# Task item:
Copy the entries exactly. Leave out any pictures.

# Records for this task:
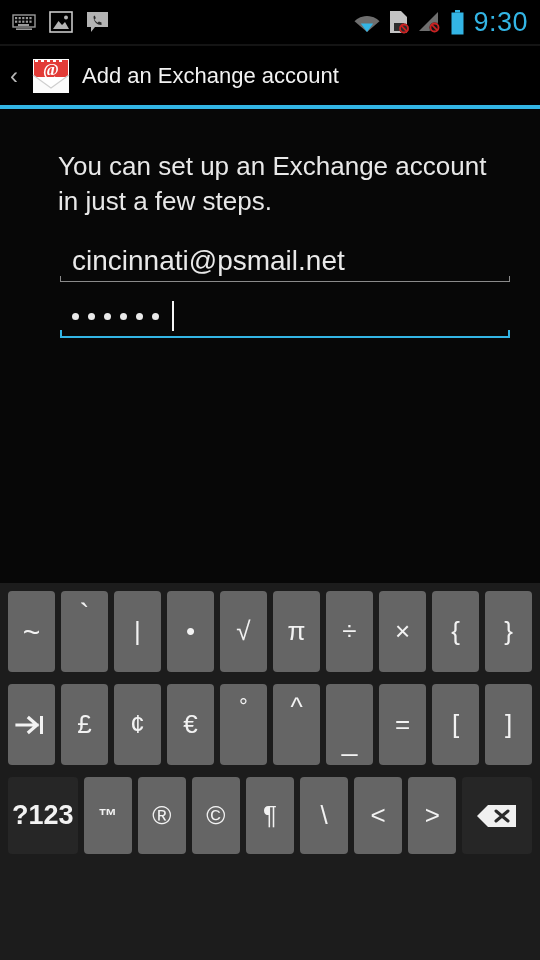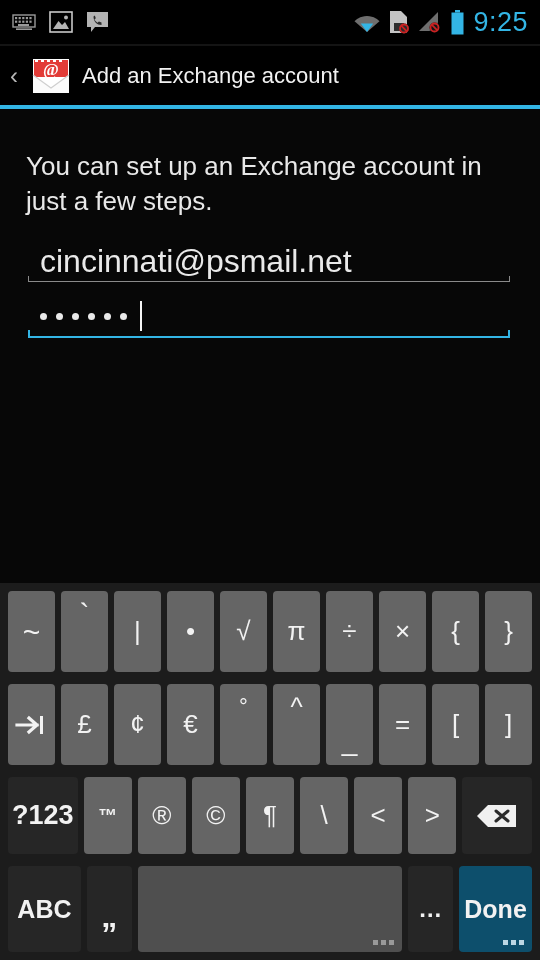--- a/index.html
+++ b/index.html
@@ -181,7 +181,7 @@
           <rect x="1.5" y="2.5" width="12" height="22" fill="#33b5e5"></rect>
         </svg>
       </span>
-      <span class="status-clock" style="color: rgb(51, 181, 229);">9:25</span>
+      <span class="status-clock" style="color: rgb(51, 181, 229);">9:30</span>
     </div>
   </div>
   <div id="status-divider"></div>

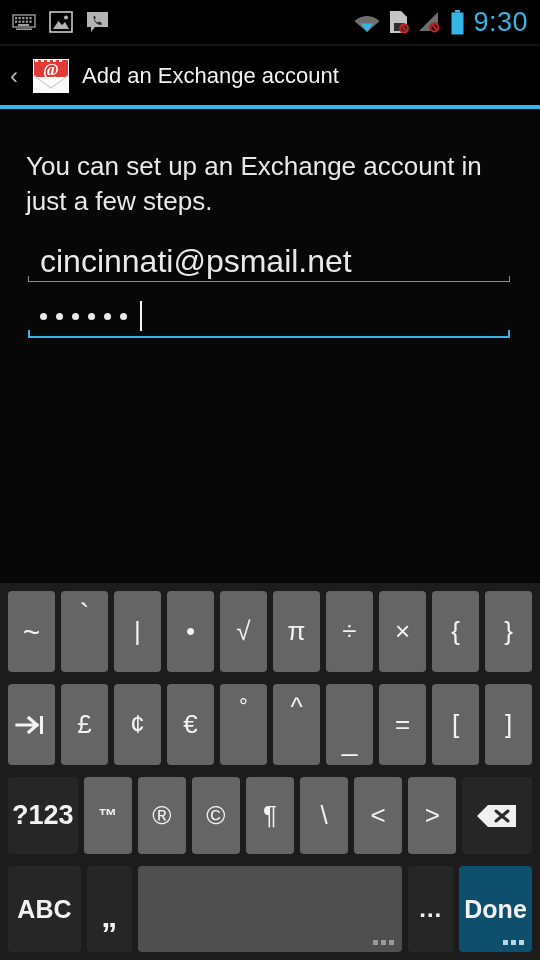--- a/index.html
+++ b/index.html
@@ -44,7 +44,7 @@
   }
 
   
-  #content { position: absolute; left: 0; top: 109px; width: 540px; height: 474px; background: #070707; }
+  #content { position: absolute; left: 0; top: 109px; width: 540px; height: 474px; background: #070707; padding-left: 32px; }
   #headline {
     color: #e8e8e8; font-size: 26px; line-height: 35px;
     padding: 40px 30px 0 26px; font-weight: 400;

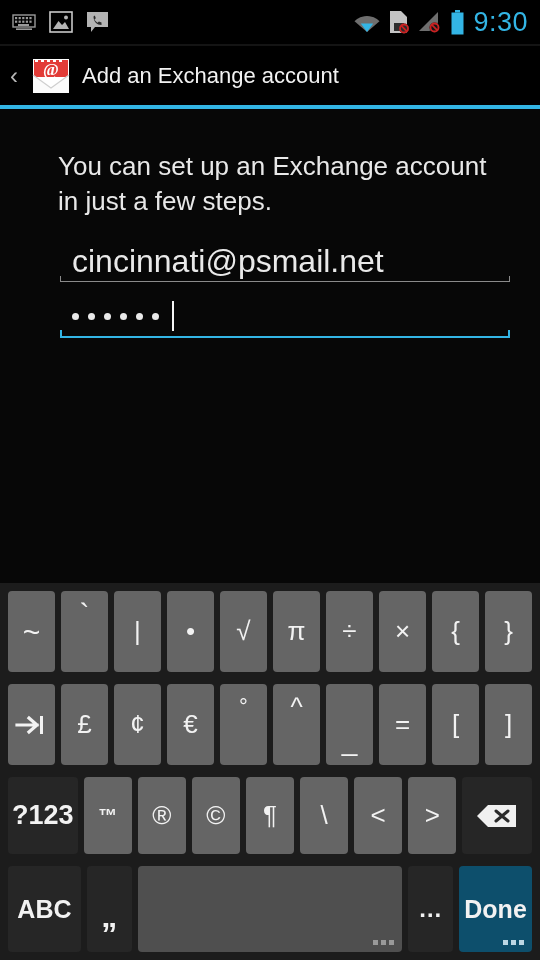--- a/index.html
+++ b/index.html
@@ -53,7 +53,7 @@
   #email-field-wrap { margin-top: 22px; }
   #password-field-wrap { margin-top: 14px; }
   .field-text {
-    color: #e9e9e9; font-size: 32px; height: 40px; line-height: 40px;
+    color: #e9e9e9; font-size: 28px; height: 40px; line-height: 40px;
     padding-left: 12px; white-space: nowrap; overflow: hidden;
   }
   .field-underline { height: 1px; background: #8a8a8a; position: relative; }

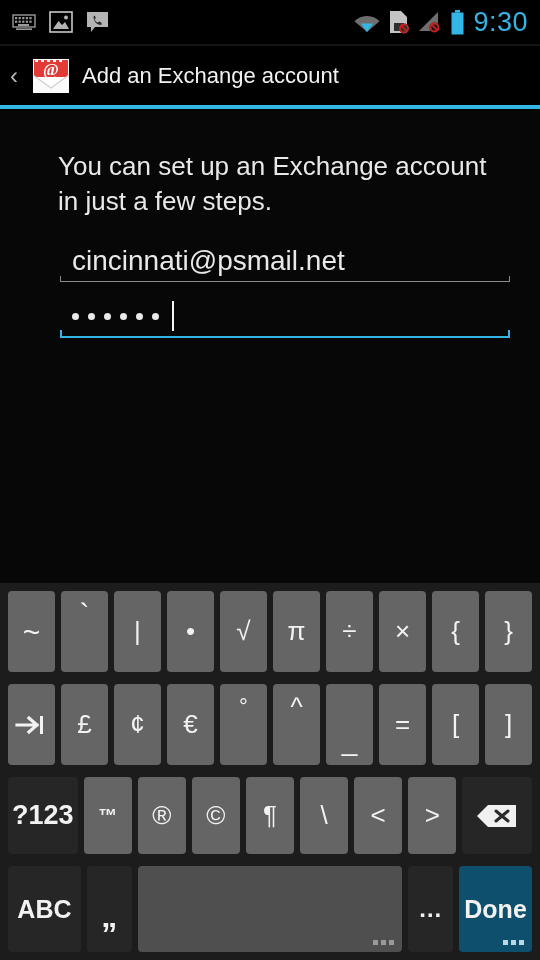--- a/index.html
+++ b/index.html
@@ -277,23 +277,6 @@
           </svg>
         </div>
       </div>
-      <div class="kb-row" style="height: 100px; padding: 6px 5px 8px;">
-        <div class="key dark glyph-abc" style="flex: 1.5 1 0px; margin: 0px 3px;">ABC</div>
-        <div class="key dark glyph-quote" style="flex: 0.92 1 0px; margin: 0px 3px;">„</div>
-        <div class="key space" style="flex: 5.45 1 0px; margin: 0px 3px;">
-          <span class="key-dots">
-            <i></i>
-            <i></i>
-            <i></i>
-          </span>
-        </div>
-        <div class="key dark glyph-dots3" style="flex: 0.92 1 0px; margin: 0px 3px;">…</div>
-        <div class="key done" style="flex: 1.5 1 0px; margin: 0px 3px;">Done<span class="key-dots">
-            <i></i>
-            <i></i>
-            <i></i>
-          </span></div>
-      </div>
     </div>
 
 </div>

# Exercise result:
--- a/index.html
+++ b/index.html
@@ -181,7 +181,7 @@
           <rect x="1.5" y="2.5" width="12" height="22" fill="#33b5e5"></rect>
         </svg>
       </span>
-      <span class="status-clock" style="color: rgb(51, 181, 229);">9:25</span>
+      <span class="status-clock" style="color: rgb(51, 181, 229);">9:30</span>
     </div>
   </div>
   <div id="status-divider"></div>

--- a/index.html
+++ b/index.html
@@ -44,7 +44,7 @@
   }
 
   
-  #content { position: absolute; left: 0; top: 109px; width: 540px; height: 474px; background: #070707; }
+  #content { position: absolute; left: 0; top: 109px; width: 540px; height: 474px; background: #070707; padding-left: 32px; }
   #headline {
     color: #e8e8e8; font-size: 26px; line-height: 35px;
     padding: 40px 30px 0 26px; font-weight: 400;

--- a/index.html
+++ b/index.html
@@ -53,7 +53,7 @@
   #email-field-wrap { margin-top: 22px; }
   #password-field-wrap { margin-top: 14px; }
   .field-text {
-    color: #e9e9e9; font-size: 32px; height: 40px; line-height: 40px;
+    color: #e9e9e9; font-size: 28px; height: 40px; line-height: 40px;
     padding-left: 12px; white-space: nowrap; overflow: hidden;
   }
   .field-underline { height: 1px; background: #8a8a8a; position: relative; }

--- a/index.html
+++ b/index.html
@@ -277,23 +277,6 @@
           </svg>
         </div>
       </div>
-      <div class="kb-row" style="height: 100px; padding: 6px 5px 8px;">
-        <div class="key dark glyph-abc" style="flex: 1.5 1 0px; margin: 0px 3px;">ABC</div>
-        <div class="key dark glyph-quote" style="flex: 0.92 1 0px; margin: 0px 3px;">„</div>
-        <div class="key space" style="flex: 5.45 1 0px; margin: 0px 3px;">
-          <span class="key-dots">
-            <i></i>
-            <i></i>
-            <i></i>
-          </span>
-        </div>
-        <div class="key dark glyph-dots3" style="flex: 0.92 1 0px; margin: 0px 3px;">…</div>
-        <div class="key done" style="flex: 1.5 1 0px; margin: 0px 3px;">Done<span class="key-dots">
-            <i></i>
-            <i></i>
-            <i></i>
-          </span></div>
-      </div>
     </div>
 
 </div>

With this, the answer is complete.